And my protagonists tend to be at an age where young people are often considerably more self-aware, well-informed and questioning than a lot of adults realise. And are very much starting to question the narrative they’ve been given by their families, and the world they’ve been given by their families. They become aware that they are outgrowing those, and start to see the flaws, and shove their idols a little bit to see which ones fall over (which is a very healthy and natural thing to do, and I think it’s a pity more of us don’t continue doing that as adults). Particularly in the case of Triss in Cuckoo Song (2014), well, suddenly finding that you’re not the good little girl that everyone expects you to be and that you remember being, you just can’t be it any more, that is no longer possible, you are somebody else, and at the same time discovering that you are physically changing… well, that’s not a unique circumstance, is it?
One of the things that’s refreshing about your approach to writing YA fiction is you are intentionally engaging with these things, and not talking down to kids.

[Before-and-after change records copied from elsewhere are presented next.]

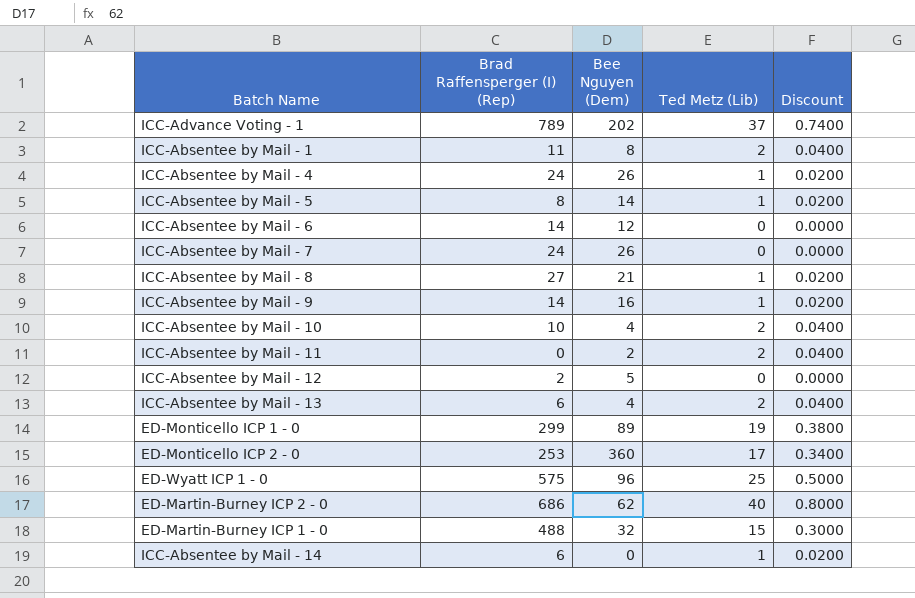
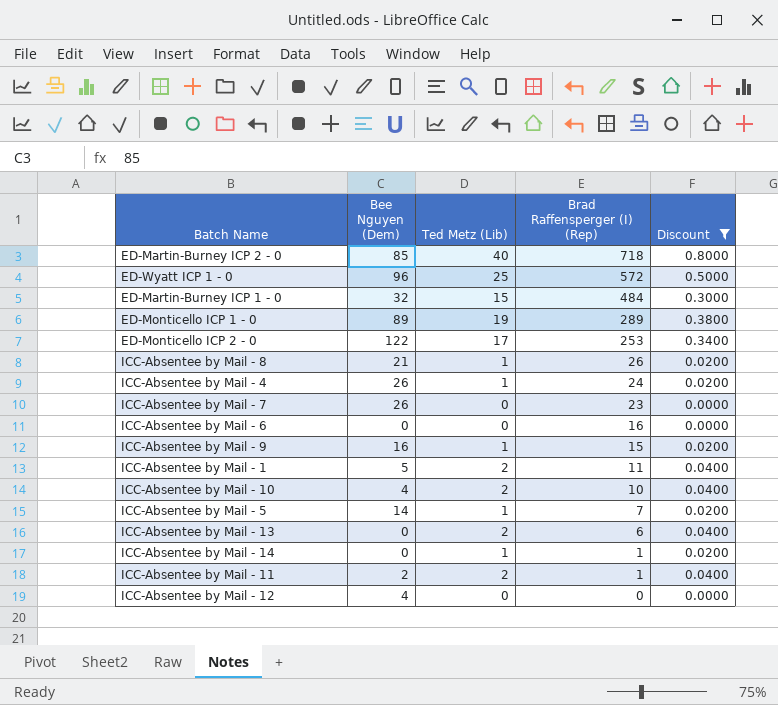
filter: none -> Discount != 0.7400
row order: none -> Brad Raffensperger (I) (Rep) descending
column Brad Raffensperger (I) (Rep) | position: 2 -> 4
ED-Martin-Burney ICP 2 - 0 | Bee Nguyen (Dem): 62 -> 85
ED-Martin-Burney ICP 2 - 0 | Brad Raffensperger (I) (Rep): 686 -> 718
ED-Wyatt ICP 1 - 0 | Brad Raffensperger (I) (Rep): 575 -> 572
ED-Martin-Burney ICP 1 - 0 | Brad Raffensperger (I) (Rep): 488 -> 484
ED-Monticello ICP 1 - 0 | Brad Raffensperger (I) (Rep): 299 -> 289
ED-Monticello ICP 2 - 0 | Bee Nguyen (Dem): 360 -> 122
ICC-Absentee by Mail - 8 | Brad Raffensperger (I) (Rep): 27 -> 26
ICC-Absentee by Mail - 7 | Brad Raffensperger (I) (Rep): 24 -> 23
ICC-Absentee by Mail - 6 | Bee Nguyen (Dem): 12 -> 0
ICC-Absentee by Mail - 6 | Brad Raffensperger (I) (Rep): 14 -> 16
ICC-Absentee by Mail - 9 | Brad Raffensperger (I) (Rep): 14 -> 15
ICC-Absentee by Mail - 1 | Bee Nguyen (Dem): 8 -> 5
ICC-Absentee by Mail - 5 | Brad Raffensperger (I) (Rep): 8 -> 7
ICC-Absentee by Mail - 13 | Bee Nguyen (Dem): 4 -> 0
ICC-Absentee by Mail - 14 | Brad Raffensperger (I) (Rep): 6 -> 1
ICC-Absentee by Mail - 11 | Brad Raffensperger (I) (Rep): 0 -> 1
ICC-Absentee by Mail - 12 | Bee Nguyen (Dem): 5 -> 4
ICC-Absentee by Mail - 12 | Brad Raffensperger (I) (Rep): 2 -> 0

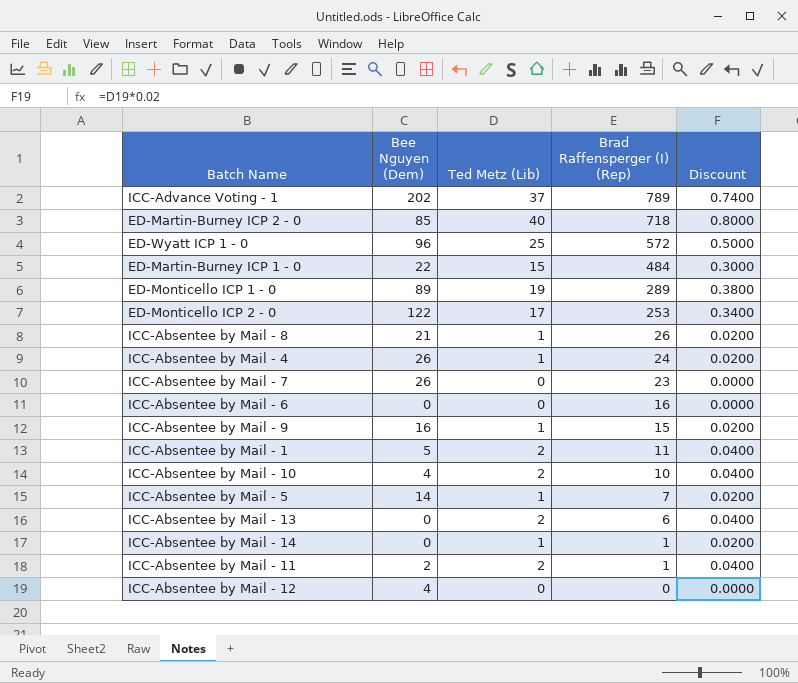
filter: Discount != 0.7400 -> none
ED-Martin-Burney ICP 1 - 0 | Bee Nguyen (Dem): 32 -> 22

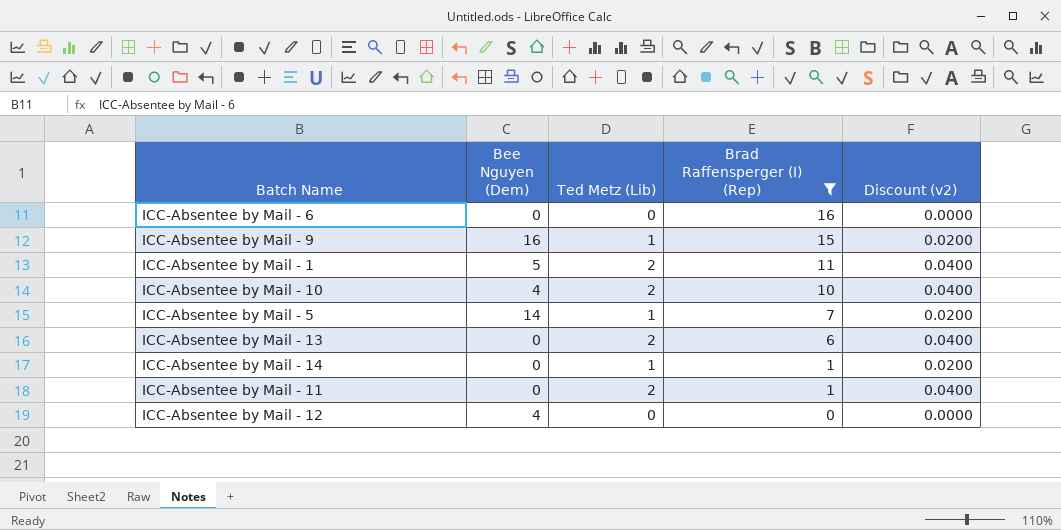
filter: none -> Brad Raffensperger (I) (Rep) <= 16
column name: Discount -> Discount (v2)
ICC-Absentee by Mail - 11 | Bee Nguyen (Dem): 2 -> 0

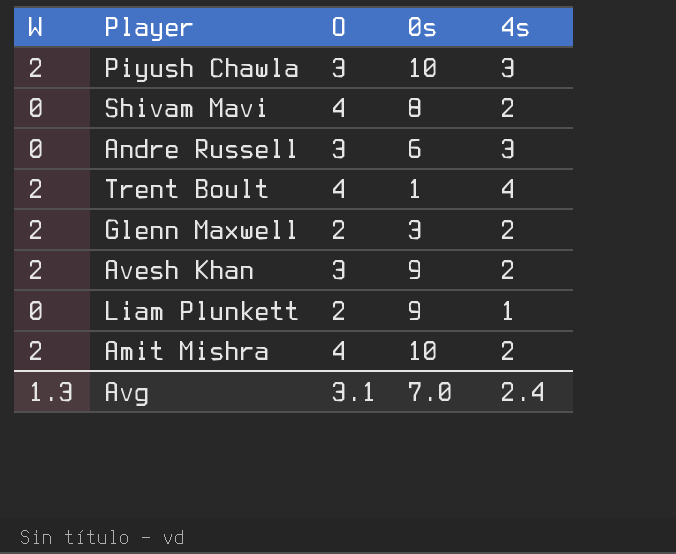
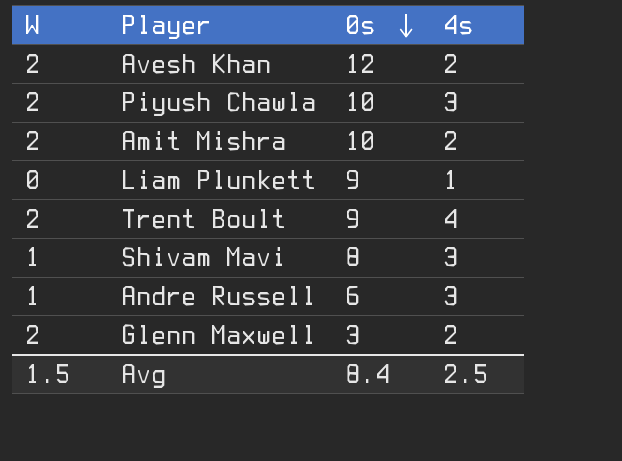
row order: none -> 0s descending
column O | position: 3 -> none
Avesh Khan | 0s: 9 -> 12
Trent Boult | 0s: 1 -> 9
Shivam Mavi | W: 0 -> 1
Shivam Mavi | 4s: 2 -> 3
Andre Russell | W: 0 -> 1
Avg | W: 1.3 -> 1.5
Avg | 0s: 7.0 -> 8.4
Avg | 4s: 2.4 -> 2.5

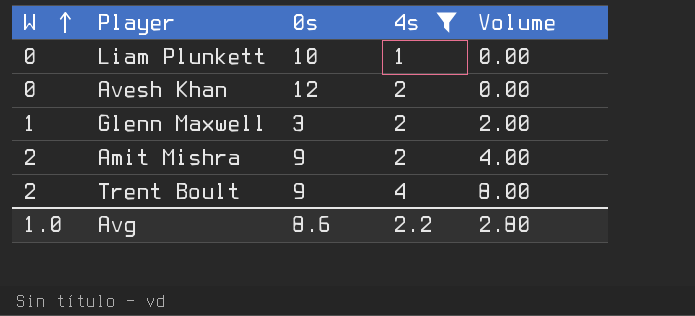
filter: none -> 4s != 3
row order: 0s descending -> W ascending
column Volume | formula: none -> [W] * [4s]
Liam Plunkett | 0s: 9 -> 10
Avesh Khan | W: 2 -> 0
Glenn Maxwell | W: 2 -> 1
Amit Mishra | 0s: 10 -> 9
Avg | W: 1.5 -> 1.0
Avg | 0s: 8.4 -> 8.6
Avg | 4s: 2.5 -> 2.2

Absolutely. I mostly think younger readers tend to be a heck of a lot tougher and smarter than a lot of adults realise. And also I’ve absolute faith in their ability to self-censor. If the book is not for them, they are very good at just closing it and reading something else. And also, I don’t know about you, but when I was a kid, I read my parents’ books. Including some with adult content. And it didn’t break my fragile little mind. It did not noticeably end my childhood. Some of them I found a bit boring, but that’s a different thing. If you’re going to be exploring such things, what is saner and safer than doing so through books?
So I take things pretty dark, I don’t tend to dumb down the language, I keep things pretty complex, and I don’t provide simple trite answers to what are complicated real world questions. I try to write with a bit of nuance. In some cases where I think a younger reader might not necessarily have access to the same context, I will clarify. But I try to clarify rather than simplify.
Have you ever had editorial kickback from that?
On the whole Macmillan have actually been really good. They’ve been very broad-minded. With my first book I did have one thing kind of queried, because I included a rogue printing press. And my editor said, you know, we’re great with the homicidal goose… but the rogue printing press, we’re not sure whether that’s child friendly. Could you get rid of that? And I had to say, no, it’s the plot. And they let me keep it.
Basically, they have been incredibly broad-minded. There have been points where I have been writing certain dark scenes, particularly in Cuckoo Song, and thinking, I don’t know if they’re going to let me keep this! And they turned out to be my editor’s favourite bits. I think they’ve become more and more ok with it since they decided I was probably YA. Because I am very difficult to categorise. A lot of my protagonists are twelve, which puts them neatly on the cusp between upper middle grade and YA. At first they were marketing me as middle grade, and now they’re sort of marketing all of my books as YA. And I don’t really mind either way, as long as people find them.
Fly By Night has the dichotomy at its centre, the power of the written word and social control via mass censorship. Arguably an unusual choice of theme for a children’s book!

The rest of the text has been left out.